The five areas of mathematics studied are:
Number – e.g. Fractions, decimals, percentages, ratio and proportion, directed numbers, surds
Algebra – e.g. Expanding and factorising, forming and solving equations, indices, graphs
Shape and space – e.g. Areas and volumes, Pythagoras’ Theorem and trigonometry, transformations, geometry
Handling data – e.g. Probability, statistical diagrams and calculations, sampling and questionnaires
Using and applying mathematics – problems involving any of the above.
Every student is given homework once a week. The homework will be designed to consolidate and challenge students current work at school. The homework needs to be completed each week and returned to the Maths Teacher.
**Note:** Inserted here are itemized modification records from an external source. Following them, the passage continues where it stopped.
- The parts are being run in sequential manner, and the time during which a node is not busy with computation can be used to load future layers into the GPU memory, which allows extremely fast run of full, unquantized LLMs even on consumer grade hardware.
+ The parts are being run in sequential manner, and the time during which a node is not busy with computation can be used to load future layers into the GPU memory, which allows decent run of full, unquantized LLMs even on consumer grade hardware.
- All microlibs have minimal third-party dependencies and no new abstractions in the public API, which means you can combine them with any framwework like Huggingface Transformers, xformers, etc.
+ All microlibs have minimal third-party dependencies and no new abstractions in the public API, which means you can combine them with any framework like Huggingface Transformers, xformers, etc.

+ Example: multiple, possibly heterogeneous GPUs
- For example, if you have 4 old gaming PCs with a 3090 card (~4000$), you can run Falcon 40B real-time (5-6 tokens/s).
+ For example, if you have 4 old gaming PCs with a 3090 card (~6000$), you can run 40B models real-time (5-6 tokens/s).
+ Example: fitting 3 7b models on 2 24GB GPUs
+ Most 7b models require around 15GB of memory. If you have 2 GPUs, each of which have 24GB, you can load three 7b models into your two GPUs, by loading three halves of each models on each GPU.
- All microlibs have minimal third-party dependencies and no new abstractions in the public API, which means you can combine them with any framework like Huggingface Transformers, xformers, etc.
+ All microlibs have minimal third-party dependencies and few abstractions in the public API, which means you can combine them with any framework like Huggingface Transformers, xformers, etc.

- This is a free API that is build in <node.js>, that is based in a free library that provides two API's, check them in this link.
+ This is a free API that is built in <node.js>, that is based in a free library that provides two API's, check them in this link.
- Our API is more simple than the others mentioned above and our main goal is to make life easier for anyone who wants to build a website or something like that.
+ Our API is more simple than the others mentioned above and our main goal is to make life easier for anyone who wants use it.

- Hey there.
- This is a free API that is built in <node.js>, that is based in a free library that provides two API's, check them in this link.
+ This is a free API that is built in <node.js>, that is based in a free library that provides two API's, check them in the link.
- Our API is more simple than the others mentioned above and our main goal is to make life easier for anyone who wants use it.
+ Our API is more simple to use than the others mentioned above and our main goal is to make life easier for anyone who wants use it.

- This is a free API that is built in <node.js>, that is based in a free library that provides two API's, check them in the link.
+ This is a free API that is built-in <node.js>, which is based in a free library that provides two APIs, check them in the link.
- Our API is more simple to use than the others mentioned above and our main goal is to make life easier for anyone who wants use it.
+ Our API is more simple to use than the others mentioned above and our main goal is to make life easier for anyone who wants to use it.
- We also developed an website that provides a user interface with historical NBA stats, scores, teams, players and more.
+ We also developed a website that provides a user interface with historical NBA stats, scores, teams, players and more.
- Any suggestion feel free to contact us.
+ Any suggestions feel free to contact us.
During year 8 students will sit end of KS3 exam. This will consist of a non-calculator, calculator and a mental Maths test. During years 9, 10 & 11, students will be assessed in a number of ways before their actual GCSE exam. This assessment will be a combination of classwork, homework, and internal trial exams. This will form the basis of their predicted targets.
The GCSE examinations are held in November & June. Students are given many months notice and preparation when a GCSE examination is to be sat. Examinations are by means of two written papers taken in Year 11. The first is a non-calculator paper; the second requires a calculator.